Well, the scientific community did worse than reject their claims. They ignored them entirely. They ignored them so thoroughly that when I tried Googling Borra and Trottier separately today, I found a few firms named Borra, and a cave somewhere in Italy, and a Canadian hockey player named Bryan Trottier.
I did, however, find a scientific paper which supposedly was a refutation of their claim. Now, since it was a scientific paper a lot of it was way over my head but right in the first paragraph it said “In their analysis of 2.5 million spectra from the Sloan Digital Sky Survey, Borra & Trottier(2016) report periodic spectral modulations in 234 stars, and suggest that these signals may be evidence of extra-terrestrial civilizations.

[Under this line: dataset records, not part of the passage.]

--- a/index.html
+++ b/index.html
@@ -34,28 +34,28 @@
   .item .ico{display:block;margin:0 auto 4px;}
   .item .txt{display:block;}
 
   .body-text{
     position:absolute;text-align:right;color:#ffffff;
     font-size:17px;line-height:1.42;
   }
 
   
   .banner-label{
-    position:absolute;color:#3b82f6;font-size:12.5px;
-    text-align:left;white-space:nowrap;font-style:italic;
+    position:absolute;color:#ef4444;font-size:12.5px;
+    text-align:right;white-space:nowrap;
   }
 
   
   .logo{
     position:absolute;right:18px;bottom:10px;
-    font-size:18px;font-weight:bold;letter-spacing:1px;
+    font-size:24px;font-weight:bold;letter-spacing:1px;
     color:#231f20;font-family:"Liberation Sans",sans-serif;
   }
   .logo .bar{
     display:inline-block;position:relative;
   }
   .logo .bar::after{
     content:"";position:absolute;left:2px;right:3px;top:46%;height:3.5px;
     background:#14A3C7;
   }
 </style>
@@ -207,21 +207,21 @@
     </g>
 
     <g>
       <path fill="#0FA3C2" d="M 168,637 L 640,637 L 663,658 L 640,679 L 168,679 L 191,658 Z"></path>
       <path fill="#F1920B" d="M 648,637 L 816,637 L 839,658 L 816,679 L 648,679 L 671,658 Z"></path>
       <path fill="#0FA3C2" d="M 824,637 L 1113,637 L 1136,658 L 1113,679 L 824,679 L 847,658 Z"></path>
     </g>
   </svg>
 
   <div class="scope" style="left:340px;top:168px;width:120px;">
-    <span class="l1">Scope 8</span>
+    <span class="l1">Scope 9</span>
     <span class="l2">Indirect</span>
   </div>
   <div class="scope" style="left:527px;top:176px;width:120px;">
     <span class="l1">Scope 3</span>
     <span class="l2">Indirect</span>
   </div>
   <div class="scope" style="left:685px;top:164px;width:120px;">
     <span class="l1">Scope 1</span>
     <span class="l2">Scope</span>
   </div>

To further evaluate this claim, we observed a total of three of the 234 stars with the Automated Planet Finder Telescope and Levy Spectrometer…”
So, they looked at 3, out of 234, and they used a different method than Borra and Trottier, and they’re ready to call it refuted.
Well, I call bullshit. It looks to me like Borra and Trottier found something very interesting, and the rest of the scientific community is trying to repress it. Maybe they fear making contact with aliens (there is some logic to that), or maybe they’re just afraid of signing on to something that sounds a bit crazy, or maybe it’s professional jealousy, or maybe they are actually aliens themselves and want to keep all humans in the dark until the invasion fleet arrives.
In any event, I think a more serious, open minded study (like one that looks at 234 out of the 234 systems, instead of 3) is warranted. Not holding my breath, but I hope it happens some day.